First thing in the morning he’d find out, when he hit Harper’s office. Now, curling among his pillows, looking out his tower windows at the night, he tried to be satisfied with that. At least now his belly was full of supper: cold spaghetti and smoked salmon that he’d scarfed down before he called Max. Yawning, he was dropping into sleep when below in the house, the phone rang. Two rings, then Ryan or Clyde picked up on one of the downstairs phones; he could hear no voice from Clyde’s study. All was silent again and he drifted off, he was down into heavy sleep, into a deep dream, when the doorbell rang and Ryan’s excited squeal jerked him wide awake.

Ryan never squealed. It was not a scream but a high, delighted exclamation. He heard several voices all at once, excited male and female voices jangling together and then Ryan pounding up the stairs, Rock thumping and barking beside her. Her voice rose among the rafters and through his cat door as if the house were afire.

“Joe! Joe, are you there? Wake up! They’re home! They’re here!”

Joe yawned. Lucinda and Pedric? Well, good, it was about time. To go running off to Alaska just when—

“Kit and Pan are home. Kit and Pan are here! Wake up!”

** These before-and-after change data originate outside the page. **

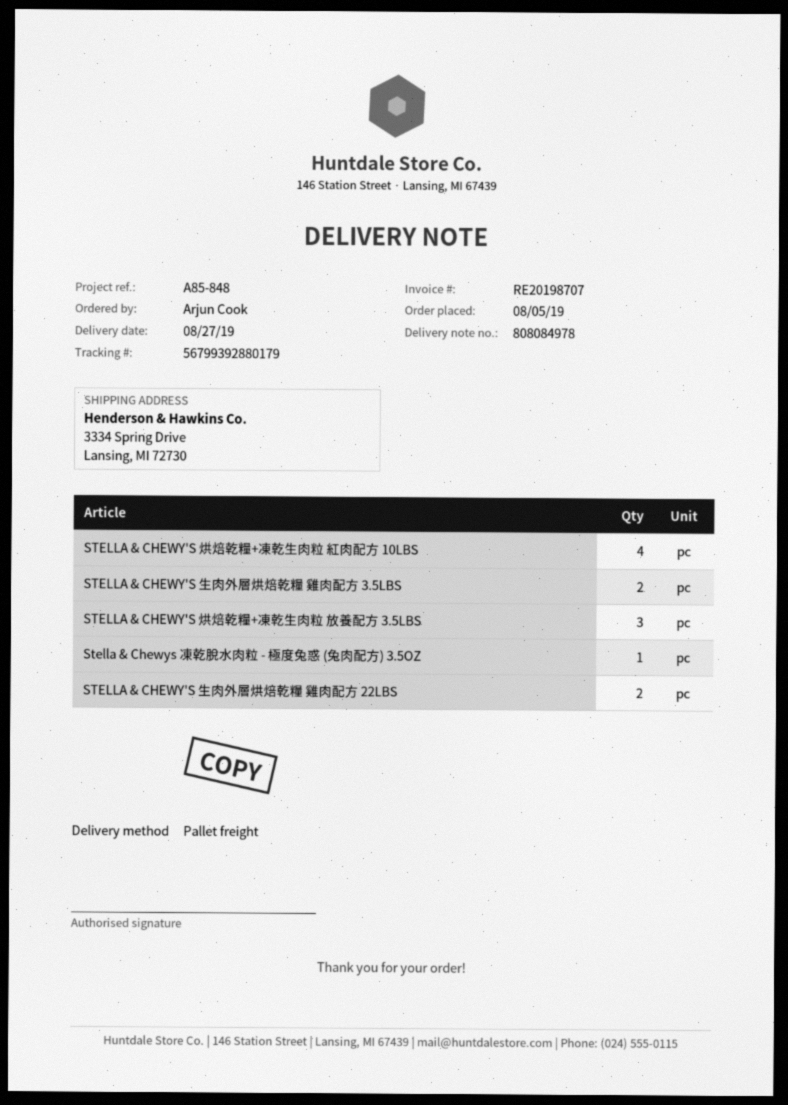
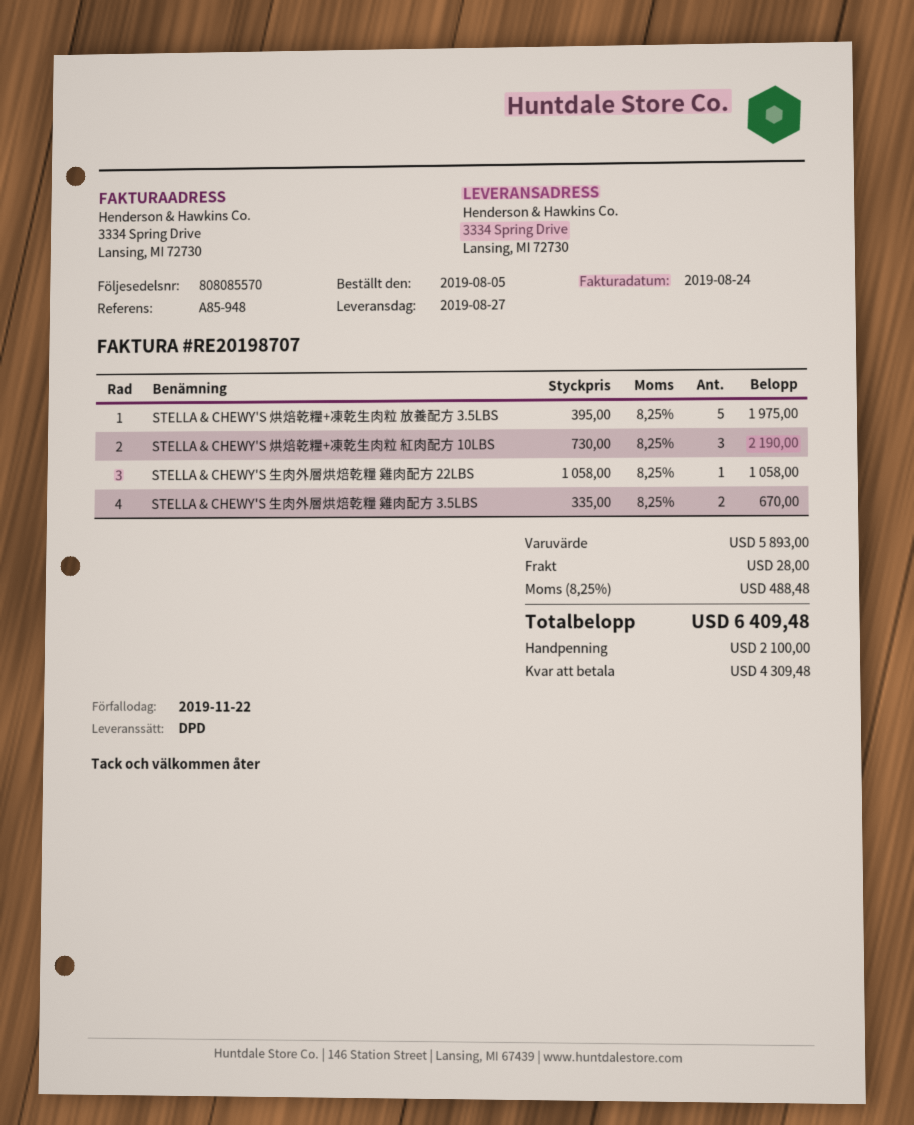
delivery note number: 808084978 -> 808085570
reference: A85-848 -> A85-948
shipping method: pallet freight -> DPD
STELLA & CHEWY'S 烘焙乾糧+凍乾生肉粒 紅肉配方 10LBS: 4 -> 3
STELLA & CHEWY'S 烘焙乾糧+凍乾生肉粒 放養配方 3.5LBS: 3 -> 5
Stella & Chewys 凍乾脫水肉粒 - 極度兔惑 (兔肉配方) 3.5OZ: 1 -> none
STELLA & CHEWY'S 生肉外層烘焙乾糧 雞肉配方 22LBS: 2 -> 1

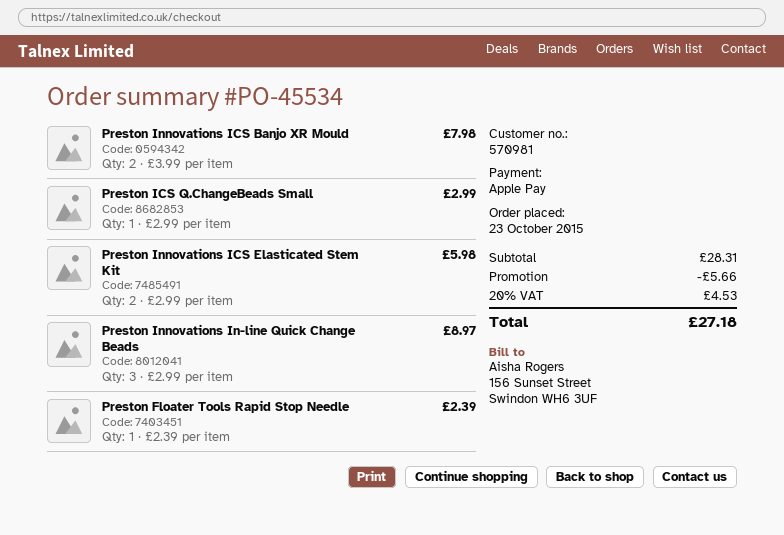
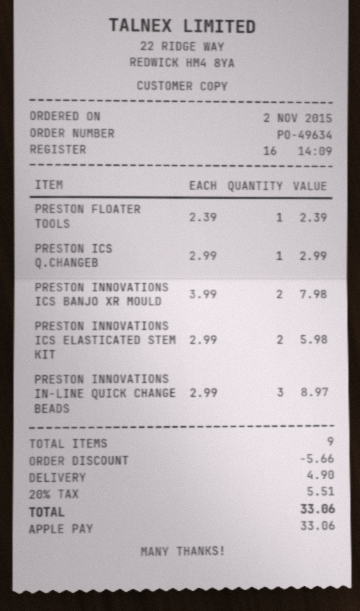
order number: PO-45534 -> PO-49634
order date: 2015-10-23 -> 2015-11-02
shipping: none -> 4.90
tax: 20% = 4.53 -> 20% = 5.51
total: 27.18 -> 33.06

He shot out from among the pillows, belted in through his cat door, and crouched on the rafter staring down. Ryan stood looking up at him, her velvet jogging suit wrinkled, her dark hair tousled. “Kit’s home! Pan’s home! Oh, come down! They’re here! Wilma brought them.”

Clyde appeared behind her, Rock crowding between them. Wilma hurried up the stairs, too, Dulcie tucked up in a fold of her red cloak. Kit and Pan raced up past them, flew up the stairs, and reared up, staring at Joe. He wanted to leap down yowling, wanted to pummel Pan and caress Kit as he’d done when she was a youngster—but even as delight rushed through him, Joe felt sick.

He looked down at the two cats crowding between Ryan and Rock, the red tomcat serious and silent, Kit’s black-and-brown fur all atangle, her yellow eyes huge. For a moment their looks were steady with satisfaction at being home. But then they let their pain show, their deep and terrible pain.

They knew. They knew that Misto was dying.

“Dulcie told us,” Kit said in a small voice. Pan’s amber eyes were filled now only with rising dread, his distress terrible to see. Joe dropped to the desk and to the floor and pressed against Pan. He put his chin over Pan’s shoulder, in a tomcat kind of hug. Pan pressed his face hard against Joe; they stood so for a long time before Pan turned away, hanging his head, and Joe moved to comfort Kit. But Ryan picked Pan up, holding him close, pressing her face against him, her dark hair tangled over his red coat. He snuggled his face into her throat, shivering.

And as Joe licked and nuzzled Kit, her yellow eyes were filled with such conflicting emotions. Her tears, her pain for Misto were terrible, her devastation at the old cat’s illness. When Misto had first arrived in Molena Point, Kit had followed and followed him over the rooftops, begging for his stories, listening to his ancient tales. He was the closest to a father she’d ever had.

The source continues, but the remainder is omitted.